El libro de Cross no es sólo una biografía de unos años en la vida de Mary, en algunos pasajes de la de Percy B., en otros un recorrido por momentos concretos del romanticismo, es también la historia de una época, la época amniótica en la se gestó La Criatura del doctor Frankenstein, la época que a caballo entre la necesaria banalización de los cuerpos y el respeto, que no temor, a la muerte empujó la imaginación de Mary en Villa Diodati en la que acabó convirtiéndose en una de las noches más importantes para la historia de la literatura: “Mary Shelley fue una pieza clave del mundo que la formó. Reveló la realidad que la incluía, la que no alcanzaba a contenerla, y al hacerlo la definió. Hay escritores que fundan su contexto, y ella creció en la época de Frankenstein”.

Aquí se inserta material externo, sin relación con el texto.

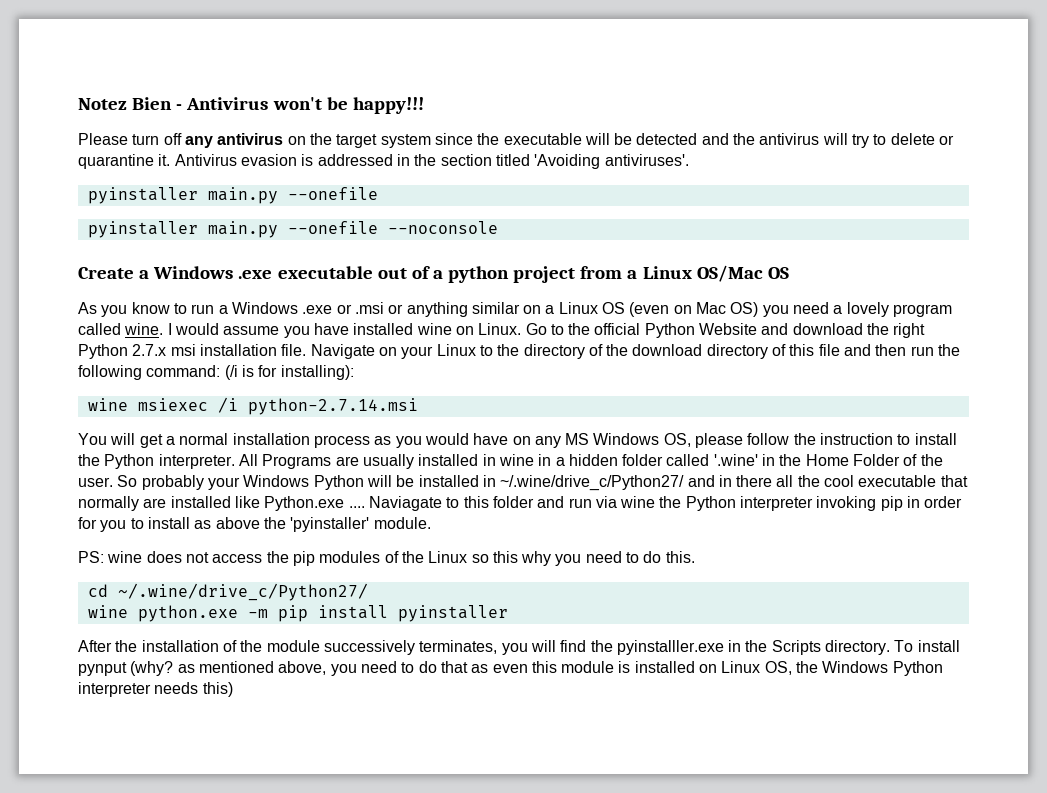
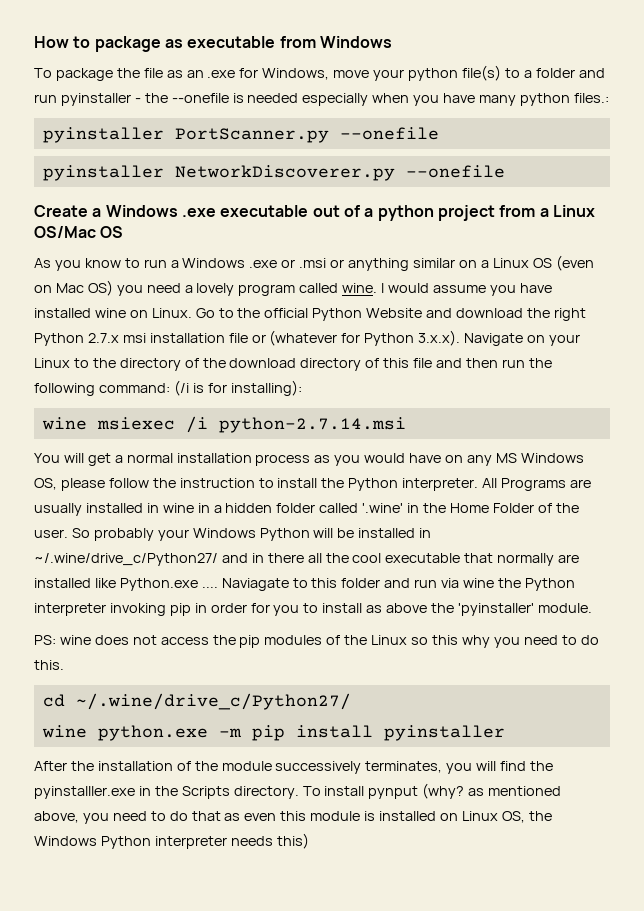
[78,97,424,114] [78,133,955,148] [78,154,689,169] [87,187,278,204] Notez Bien - Antivirus won't be happy!!! // Please turn off any antivirus on the target system since the executable will be detected and the antivirus will try to delete or quarantine it. Antivirus evasion is addressed in the section titled 'Avoiding antiviruses'. // pyinstaller main.py -> [34,36,392,52] [34,65,605,81] [34,93,609,106] [42,127,329,143] How to package as executable from Windows // To package the file as an .exe for Windows, move your python file(s) to a folder and run pyinstaller - the --onefile is needed especially when you have many python files.: // pyinstaller PortScanner.py
[207,221,498,238] main.py --onefile --noconsole -> [174,165,505,181] NetworkDiscoverer.py --onefile
[281,344,307,356] file. -> [228,330,461,346] file or (whatever for Python 3.x.x).

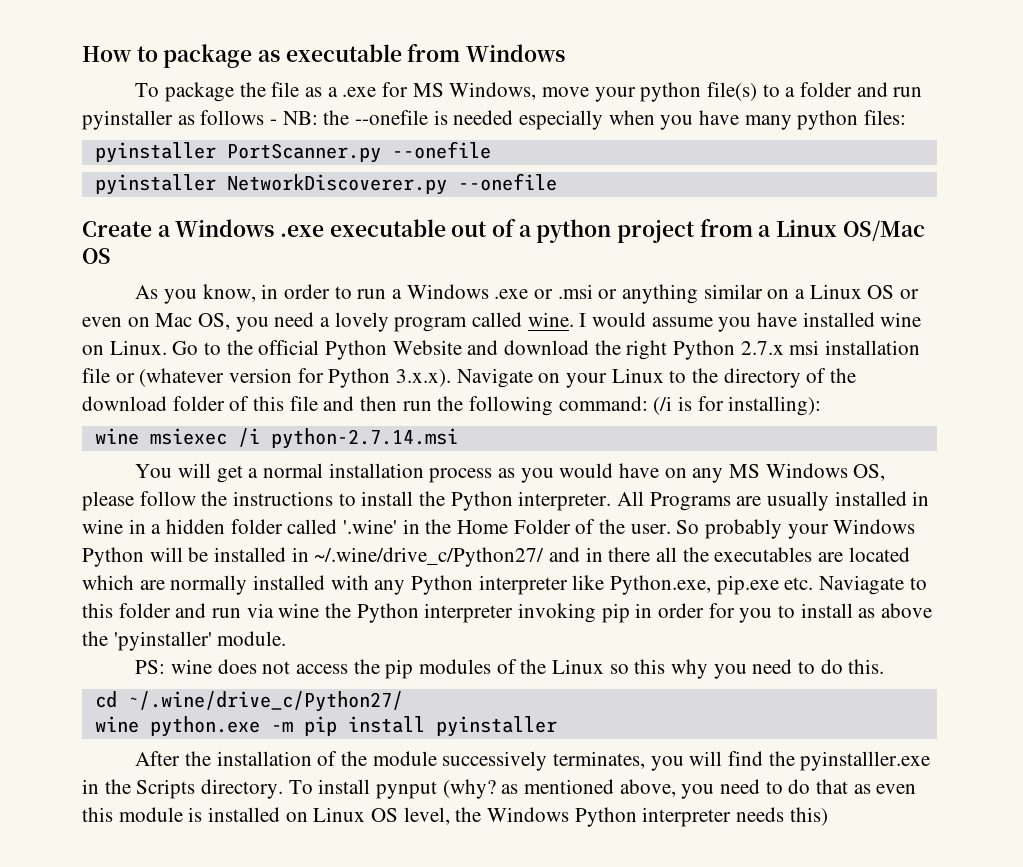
[186,70,204,78] an -> [327,87,338,97] a
(259, 73) none -> [412,83,444,97] MS
[134,98,141,103] - -> [177,110,318,125] as follows - NB:
[573,93,609,103] files.: -> [864,110,907,125] files:
[84,258,121,268] know -> [202,284,330,302] know, in order
[555,255,594,271] (even -> [899,289,919,299] [82,317,122,327] or even
[87,280,113,296] OS) -> [198,313,231,330] OS,
(338, 338) none -> [229,368,293,383] version
[300,358,362,371] directory -> [172,396,225,411] folder
[179,478,255,488] instruction -> [233,491,334,506] instructions
[352,553,580,566] [34,578,218,591] cool executable that normally are installed like Python.exe .... -> [714,547,910,562] [82,575,814,595] executables are located which are normally installed with any Python interpreter like Python.exe, pip.exe etc.
[501,811,525,823] OS, -> [371,807,450,825] OS level,

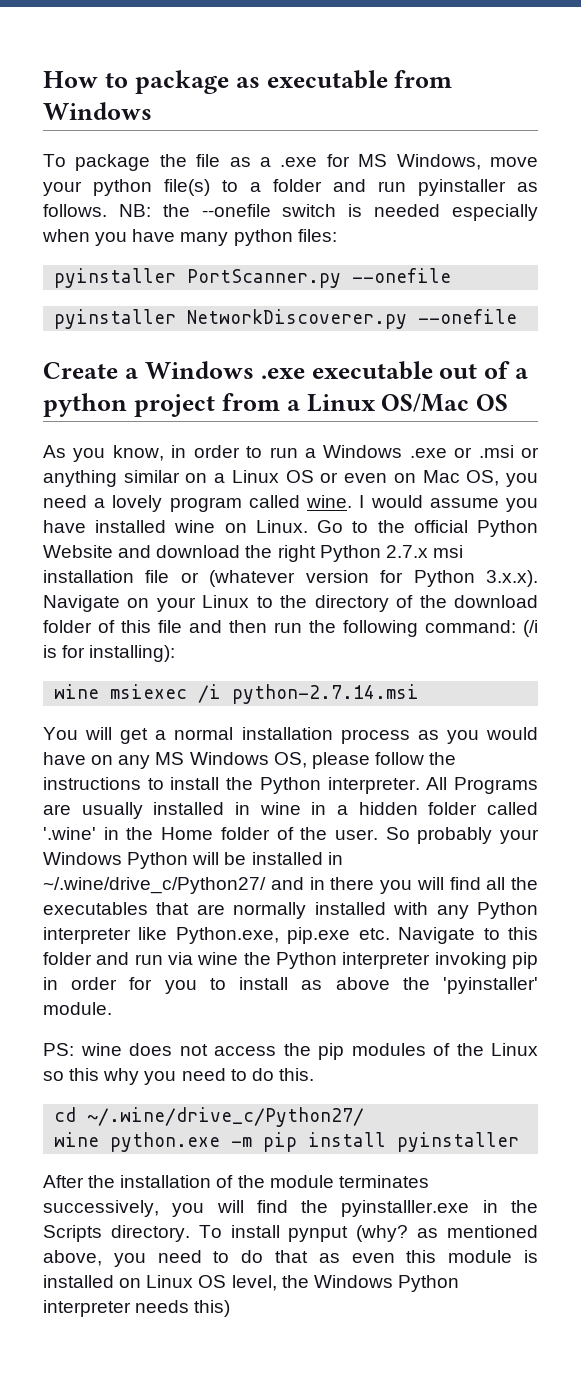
[200,110,278,125] follows - -> [43,204,107,217] follows.
(429, 117) none -> [282,204,337,217] switch
[513,519,571,534] Folder -> [220,827,270,840] folder
[656,547,910,562] [82,575,134,590] all the executables are located which -> [380,877,538,894] [43,902,190,915] you will find all the executables that
[819,575,905,595] Naviagate -> [398,927,476,944] Navigate
[442,751,645,771] successively terminates, -> [338,1175,429,1188] [43,1200,159,1217] terminates successively,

Coda: La novela de Henry James Los papeles de Aspern está libremente basada en los últimos años de vida de Claire Clairmont y en la correspondencia epistolar entre Shelley y Byron que supuestamente conservaba. Enterrada en el cementerio de la Misericordia dell’Antena en Florencia, su tumba también fue destruida. Gran novela, léanla.
Coda 2: no puedo resistirme a esta cita “Shelley era el auténtico héroe del romanticismo, el superhéroe era Byron”. Yo, que siempre creí que sólo admiraba a un superhéroe (Batman), ahora descubro que, desde mucho antes, ya admiraba a otro.